Aim of the exercise. Once you find the line with "position: relative;" in the data below, transcribe exactly each line from there to the line with "-276,7 +276,7 @@", inclusive, and nothing else. Drop the pictures.

(Recorded data)
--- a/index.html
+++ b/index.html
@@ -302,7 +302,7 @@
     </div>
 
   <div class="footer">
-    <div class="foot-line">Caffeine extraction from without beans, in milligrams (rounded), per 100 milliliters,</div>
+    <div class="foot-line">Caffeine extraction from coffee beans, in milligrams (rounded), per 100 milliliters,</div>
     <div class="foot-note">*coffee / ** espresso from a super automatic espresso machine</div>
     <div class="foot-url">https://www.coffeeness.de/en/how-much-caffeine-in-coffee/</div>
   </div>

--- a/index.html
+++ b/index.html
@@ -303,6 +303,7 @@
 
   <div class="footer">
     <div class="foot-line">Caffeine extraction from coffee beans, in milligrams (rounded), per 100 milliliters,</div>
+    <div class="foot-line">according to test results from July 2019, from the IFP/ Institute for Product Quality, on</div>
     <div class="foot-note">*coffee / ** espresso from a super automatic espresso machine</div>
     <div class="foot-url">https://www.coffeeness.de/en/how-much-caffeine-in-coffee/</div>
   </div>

---

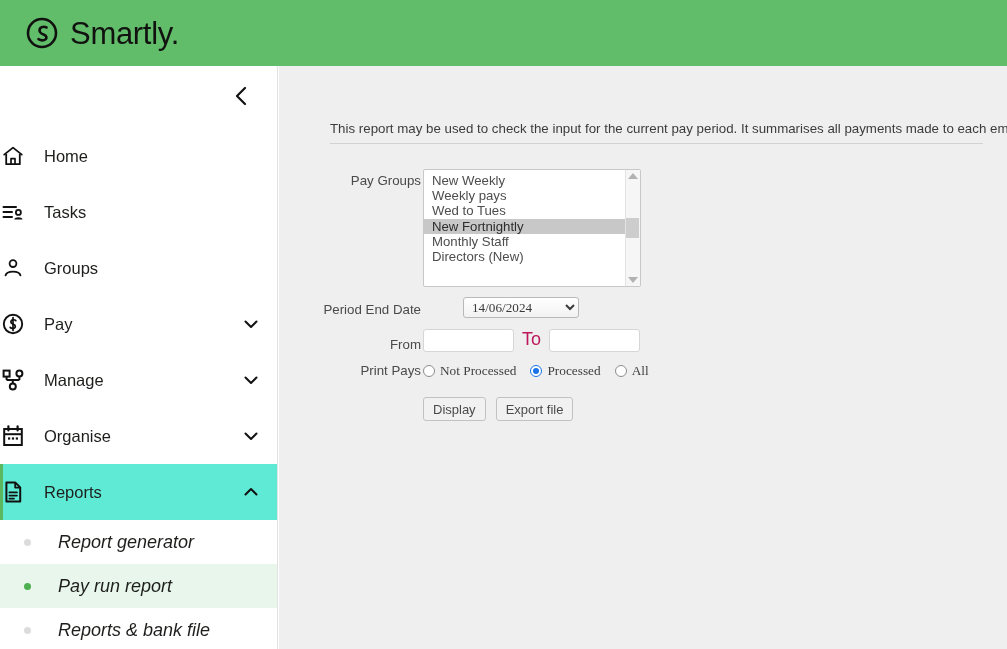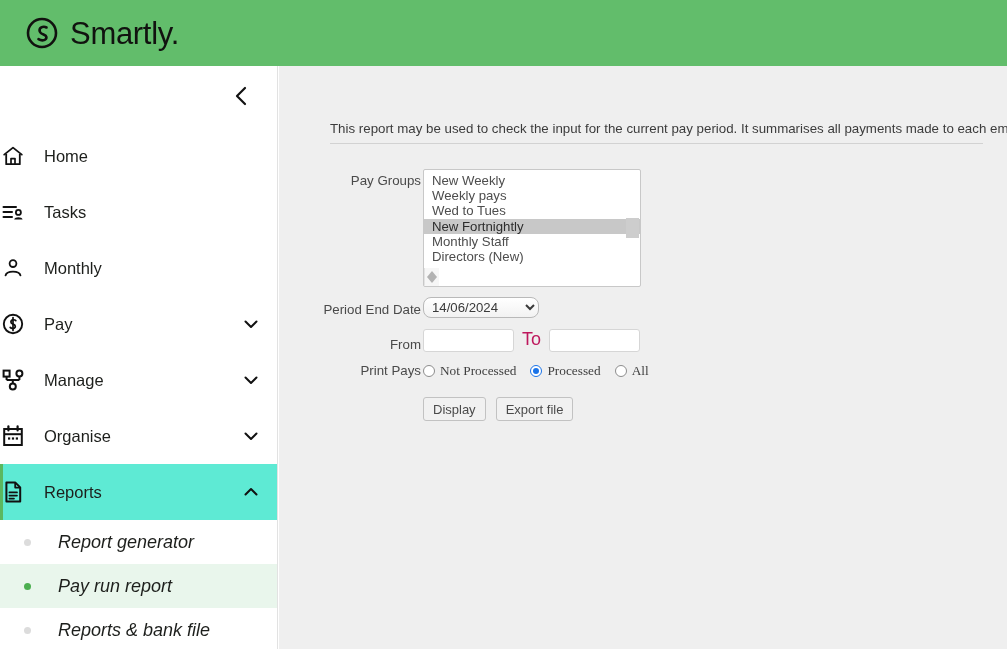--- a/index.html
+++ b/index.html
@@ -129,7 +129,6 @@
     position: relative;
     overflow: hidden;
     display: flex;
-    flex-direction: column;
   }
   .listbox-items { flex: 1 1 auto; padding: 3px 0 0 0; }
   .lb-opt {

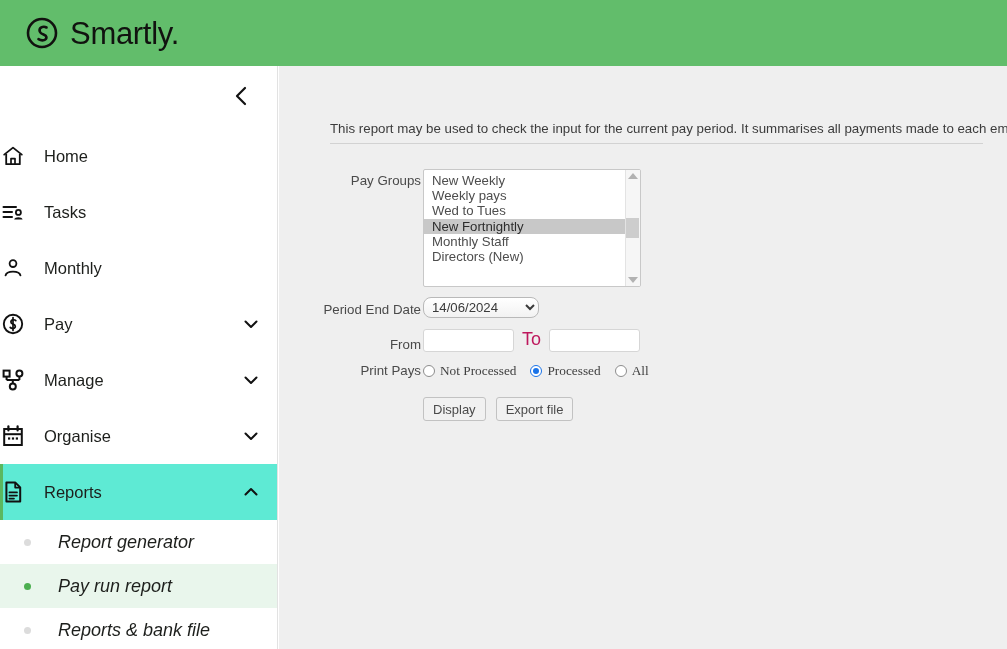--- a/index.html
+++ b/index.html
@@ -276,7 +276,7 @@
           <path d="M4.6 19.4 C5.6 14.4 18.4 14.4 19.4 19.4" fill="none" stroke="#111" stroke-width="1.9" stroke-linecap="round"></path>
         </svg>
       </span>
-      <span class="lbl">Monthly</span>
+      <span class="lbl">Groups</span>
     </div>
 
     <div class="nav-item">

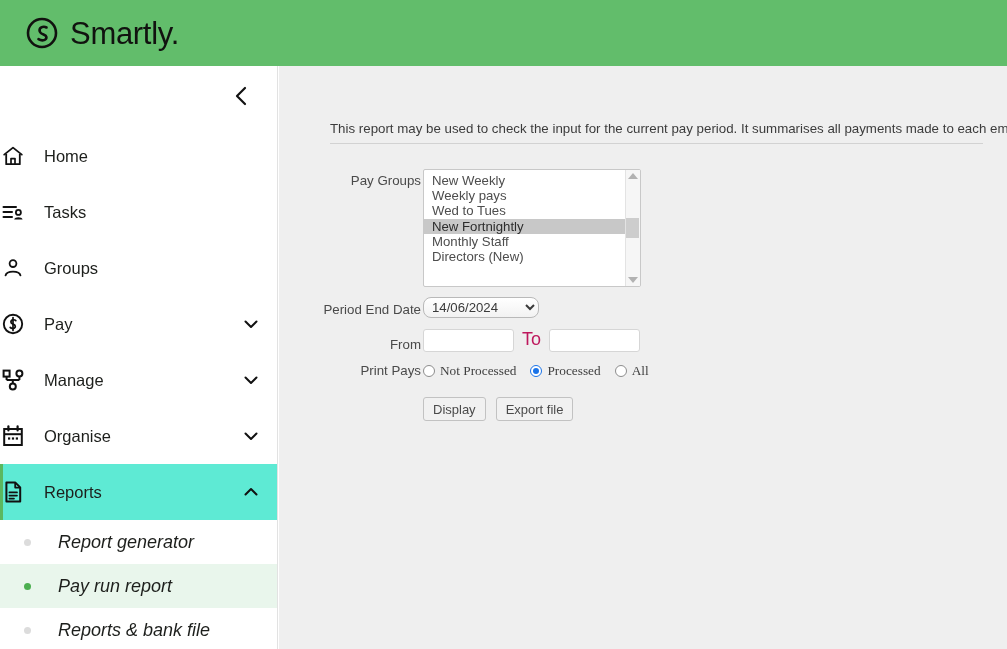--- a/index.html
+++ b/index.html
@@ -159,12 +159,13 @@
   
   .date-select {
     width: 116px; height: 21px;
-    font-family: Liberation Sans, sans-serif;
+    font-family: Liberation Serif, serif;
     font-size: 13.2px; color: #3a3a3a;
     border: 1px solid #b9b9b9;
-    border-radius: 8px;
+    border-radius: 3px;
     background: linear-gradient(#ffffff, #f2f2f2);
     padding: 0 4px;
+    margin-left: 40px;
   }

--

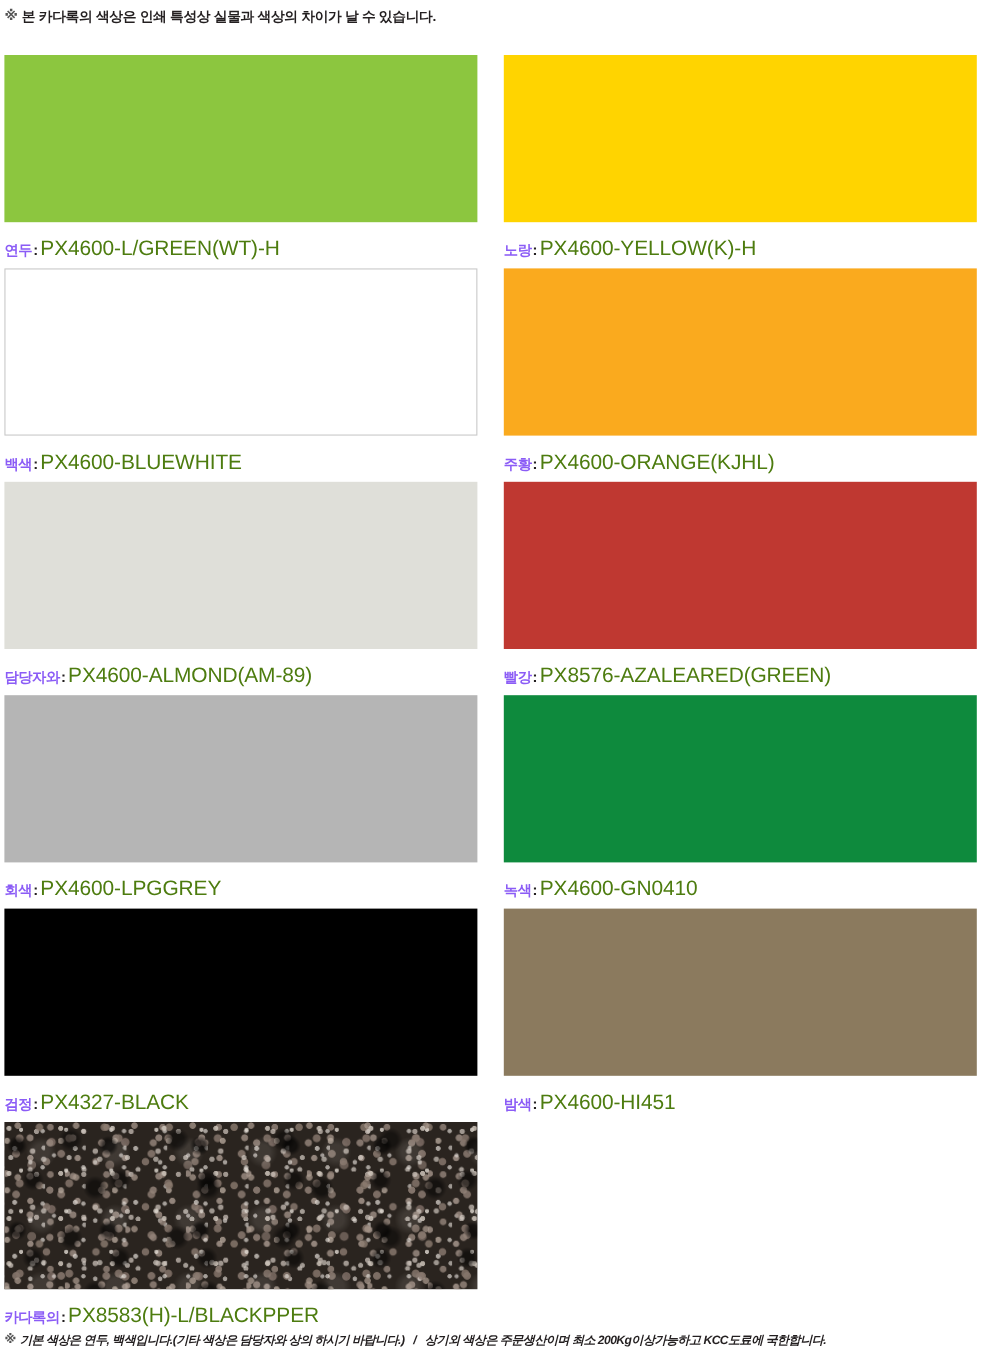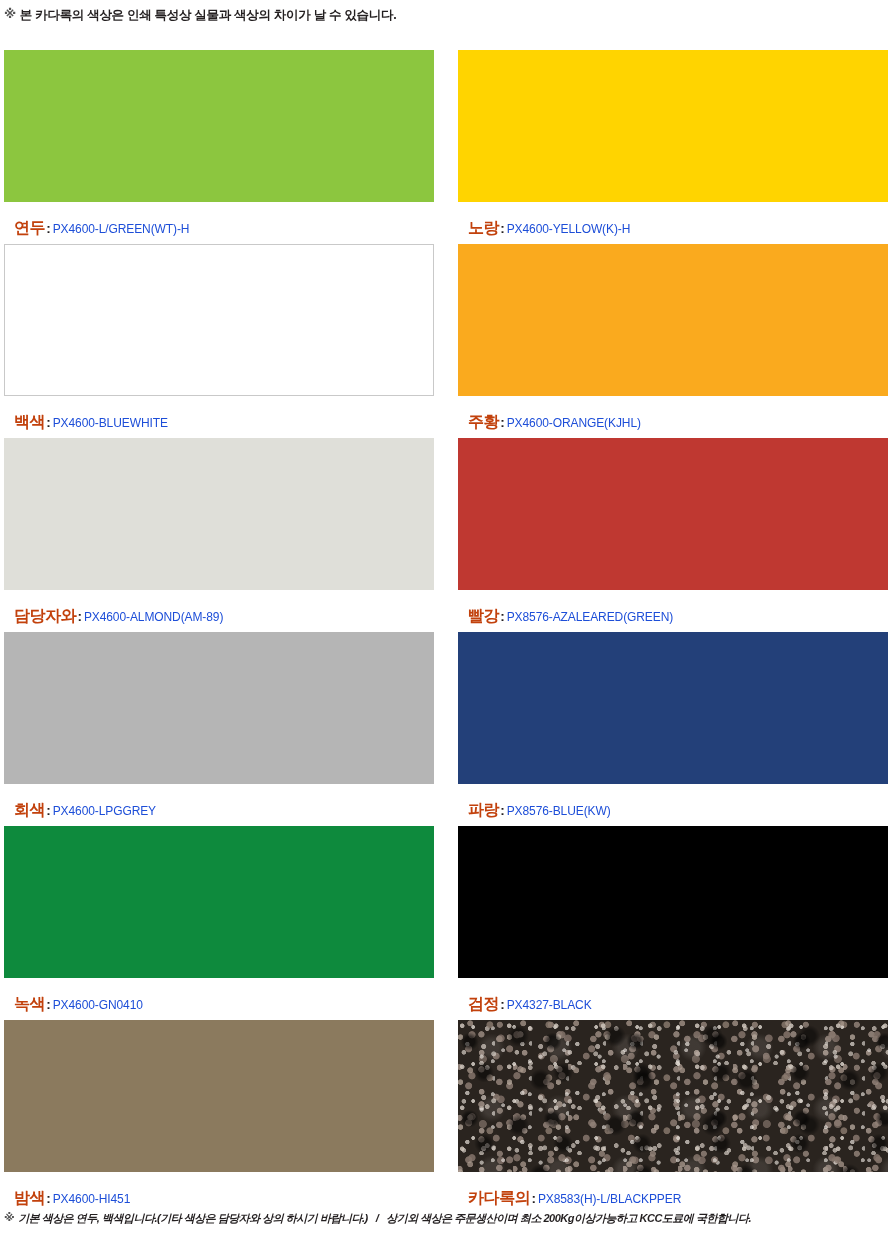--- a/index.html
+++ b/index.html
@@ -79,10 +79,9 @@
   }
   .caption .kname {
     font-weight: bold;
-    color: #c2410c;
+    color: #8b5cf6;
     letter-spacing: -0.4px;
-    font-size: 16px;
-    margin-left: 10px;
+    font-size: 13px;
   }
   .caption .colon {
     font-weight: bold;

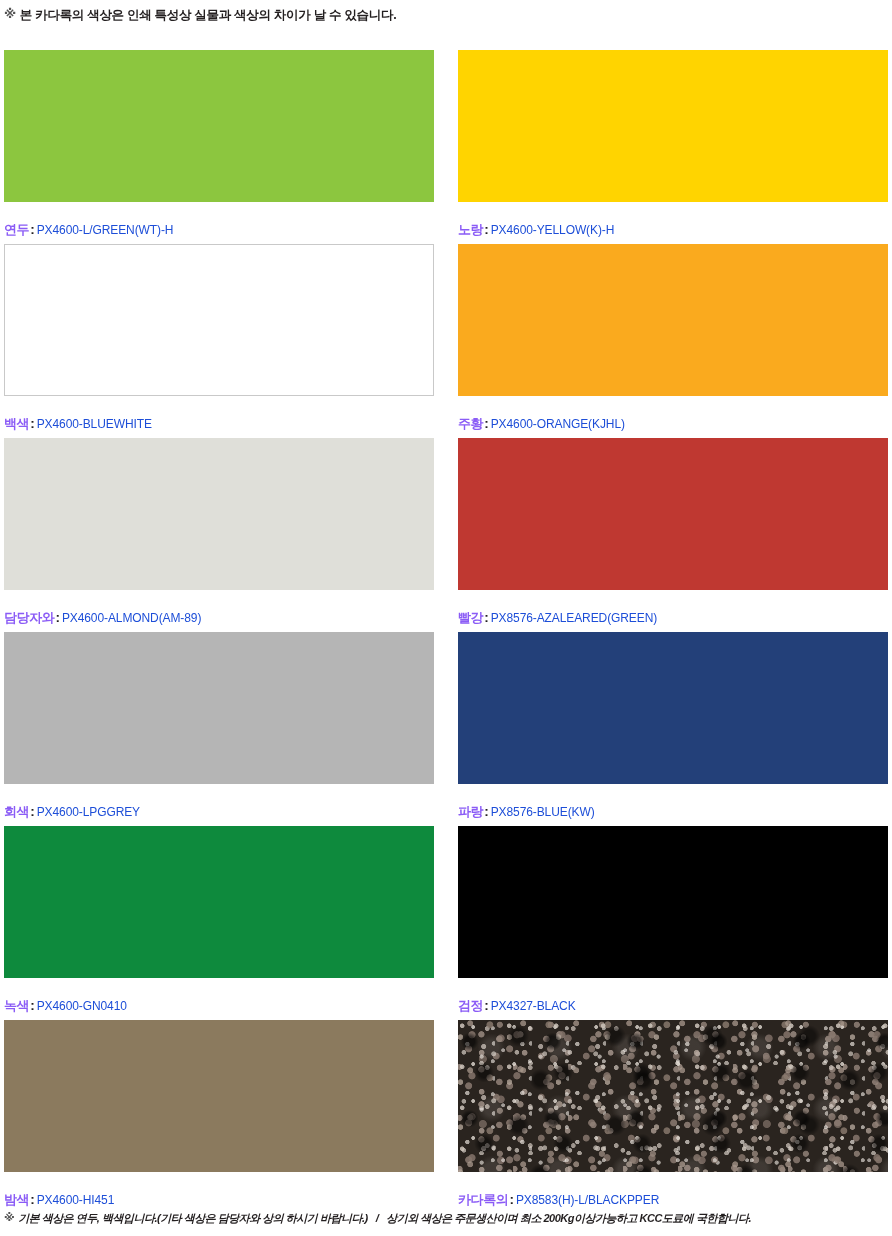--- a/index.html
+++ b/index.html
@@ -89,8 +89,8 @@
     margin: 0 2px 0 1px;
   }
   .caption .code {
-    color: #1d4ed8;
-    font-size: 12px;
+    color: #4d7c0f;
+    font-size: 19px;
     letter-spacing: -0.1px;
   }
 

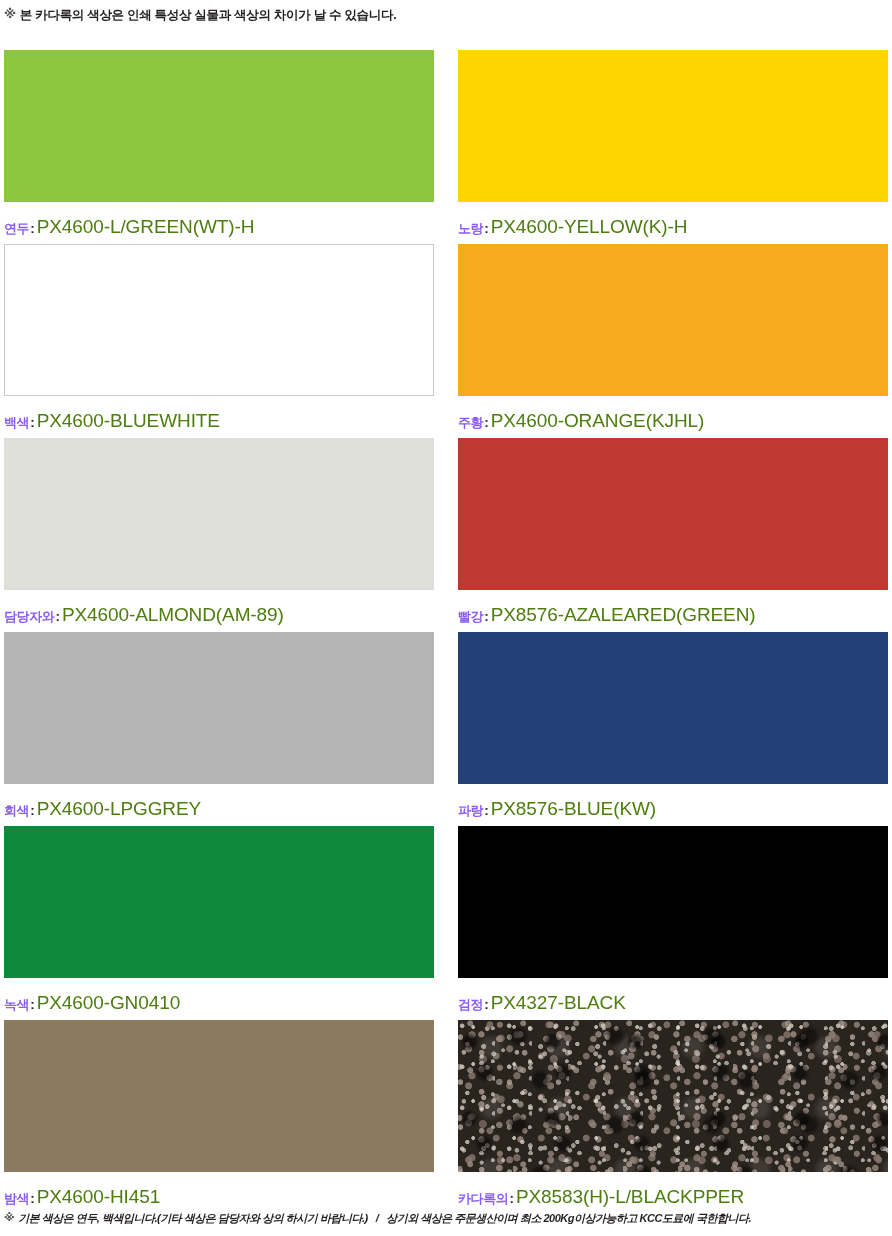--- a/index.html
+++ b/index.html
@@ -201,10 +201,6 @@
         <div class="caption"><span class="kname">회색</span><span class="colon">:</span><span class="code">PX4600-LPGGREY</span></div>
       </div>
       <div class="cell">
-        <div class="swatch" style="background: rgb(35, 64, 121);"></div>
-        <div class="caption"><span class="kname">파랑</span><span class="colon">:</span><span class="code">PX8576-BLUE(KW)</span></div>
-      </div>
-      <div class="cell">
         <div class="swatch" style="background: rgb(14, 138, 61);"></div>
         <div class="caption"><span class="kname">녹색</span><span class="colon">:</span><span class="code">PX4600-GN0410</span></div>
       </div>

Reply to the task.
     position: relative;
     overflow: hidden;
     display: flex;
-    flex-direction: column;
   }
   .listbox-items { flex: 1 1 auto; padding: 3px 0 0 0; }
   .lb-opt {

--- a/index.html
+++ b/index.html
@@ -276,7 +276,7 @@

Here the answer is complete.